You then iterate the cursor and use the $set update operator to add the new field to your documents using bulk operations for maximum efficiency.
Aggregation query:
var cursor = db.collection.aggregate([
{ "$project": {
"name": { "$concat": [ "$firstName", " ", "$lastName" ] }
}}
])
MongoDB 3.2 or newer
You need to use the bulkWrite method.
var requests = [];
cursor.forEach(document => {
requests.push( {
'updateOne': {
'filter': { '_id': document._id },
'update': { '$set': { 'name': document.name } }
}
});
if (requests.length === 500) {
//Execute per 500 operations and re-init
db.collection.bulkWrite(requests);
requests = [];
}
});
if(requests.length > 0) {
db.collection.bulkWrite(requests);
}
MongoDB 2.6 and 3.0
From this version, you need to use the now deprecated Bulk API and its associated methods.

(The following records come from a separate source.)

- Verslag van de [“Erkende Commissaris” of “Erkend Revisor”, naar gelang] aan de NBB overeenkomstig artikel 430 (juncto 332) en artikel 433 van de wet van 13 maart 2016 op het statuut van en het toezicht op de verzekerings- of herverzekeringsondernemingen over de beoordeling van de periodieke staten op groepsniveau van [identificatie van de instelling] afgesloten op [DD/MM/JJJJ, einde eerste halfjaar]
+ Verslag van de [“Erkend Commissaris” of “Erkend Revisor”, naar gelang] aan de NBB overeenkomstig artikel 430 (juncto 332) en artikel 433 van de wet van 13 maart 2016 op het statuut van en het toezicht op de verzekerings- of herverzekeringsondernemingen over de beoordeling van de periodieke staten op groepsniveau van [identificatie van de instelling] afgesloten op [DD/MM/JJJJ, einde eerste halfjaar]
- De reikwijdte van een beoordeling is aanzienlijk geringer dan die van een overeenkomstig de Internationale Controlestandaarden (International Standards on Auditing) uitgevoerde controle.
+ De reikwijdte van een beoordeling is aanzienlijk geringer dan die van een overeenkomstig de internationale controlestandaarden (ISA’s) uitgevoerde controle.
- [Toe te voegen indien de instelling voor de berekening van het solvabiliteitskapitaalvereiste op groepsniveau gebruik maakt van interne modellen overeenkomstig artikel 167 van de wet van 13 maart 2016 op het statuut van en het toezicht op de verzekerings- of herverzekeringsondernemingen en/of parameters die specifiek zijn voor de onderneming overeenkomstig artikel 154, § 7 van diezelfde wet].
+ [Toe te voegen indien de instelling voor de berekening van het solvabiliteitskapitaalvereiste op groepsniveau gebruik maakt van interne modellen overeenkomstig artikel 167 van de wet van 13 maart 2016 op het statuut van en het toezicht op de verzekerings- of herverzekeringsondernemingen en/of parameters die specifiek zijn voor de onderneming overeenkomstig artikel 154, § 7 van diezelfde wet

var bulk = db.collection.initializeUnorderedBulkOp();
var count = 0;
cursor.snapshot().forEach(function(document) {
bulk.find({ '_id': document._id }).updateOne( {
'$set': { 'name': document.name }
});
count++;
if(count%500 === 0) {
// Excecute per 500 operations and re-init
bulk.execute();
bulk = db.collection.initializeUnorderedBulkOp();
}
})
// clean up queues
if(count > 0) {
bulk.execute();
}
MongoDB 2.4
cursor["result"].forEach(function(document) {
db.collection.update(
{ "_id": document._id },
{ "$set": { "name": document.name } }
);
})
You should iterate through. For your specific case:
db.person.find().snapshot().forEach(
function (elem) {
db.person.update(
{
_id: elem._id
},
{
$set: {
name: elem.firstname + ' ' + elem.lastname
}
}
);
}
);
Apparently there is a way to do this efficiently since MongoDB 3.4, see styvane's answer.
Obsolete answer below
You cannot refer to the document itself in an update (yet). You'll need to iterate through the documents and update each document using a function. See this answer for an example, or this one for server-side eval().

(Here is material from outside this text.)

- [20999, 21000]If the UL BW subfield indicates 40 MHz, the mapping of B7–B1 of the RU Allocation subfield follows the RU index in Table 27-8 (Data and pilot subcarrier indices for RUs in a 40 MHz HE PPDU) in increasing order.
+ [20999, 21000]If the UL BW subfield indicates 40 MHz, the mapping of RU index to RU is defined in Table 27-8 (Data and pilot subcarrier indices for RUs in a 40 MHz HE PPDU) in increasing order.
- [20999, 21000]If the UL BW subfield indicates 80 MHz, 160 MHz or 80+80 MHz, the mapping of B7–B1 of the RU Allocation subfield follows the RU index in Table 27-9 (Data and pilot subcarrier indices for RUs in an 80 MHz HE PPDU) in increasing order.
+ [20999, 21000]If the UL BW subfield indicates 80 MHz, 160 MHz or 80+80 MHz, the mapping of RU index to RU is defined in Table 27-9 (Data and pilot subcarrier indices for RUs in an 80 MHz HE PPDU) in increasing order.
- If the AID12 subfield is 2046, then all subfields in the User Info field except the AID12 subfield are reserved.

For a database with high activity, you may run into issues where your updates affect actively changing records and for this reason I recommend using snapshot()
db.person.find().snapshot().forEach( function (hombre) {
hombre.name = hombre.firstName + ' ' + hombre.lastName;
db.person.save(hombre);
});
http://docs.mongodb.org/manual/reference/method/cursor.snapshot/
Starting Mongo 4.2, db.collection.update() can accept an aggregation pipeline, finally allowing the update/creation of a field based on another field:
// { firstName: "Hello", lastName: "World" }
db.collection.updateMany(
{},
[{ $set: { name: { $concat: [ "$firstName", " ", "$lastName" ] } } }]
)
// { "firstName" : "Hello", "lastName" : "World", "name" : "Hello World" }
The first part {} is the match query, filtering which documents to update (in our case all documents).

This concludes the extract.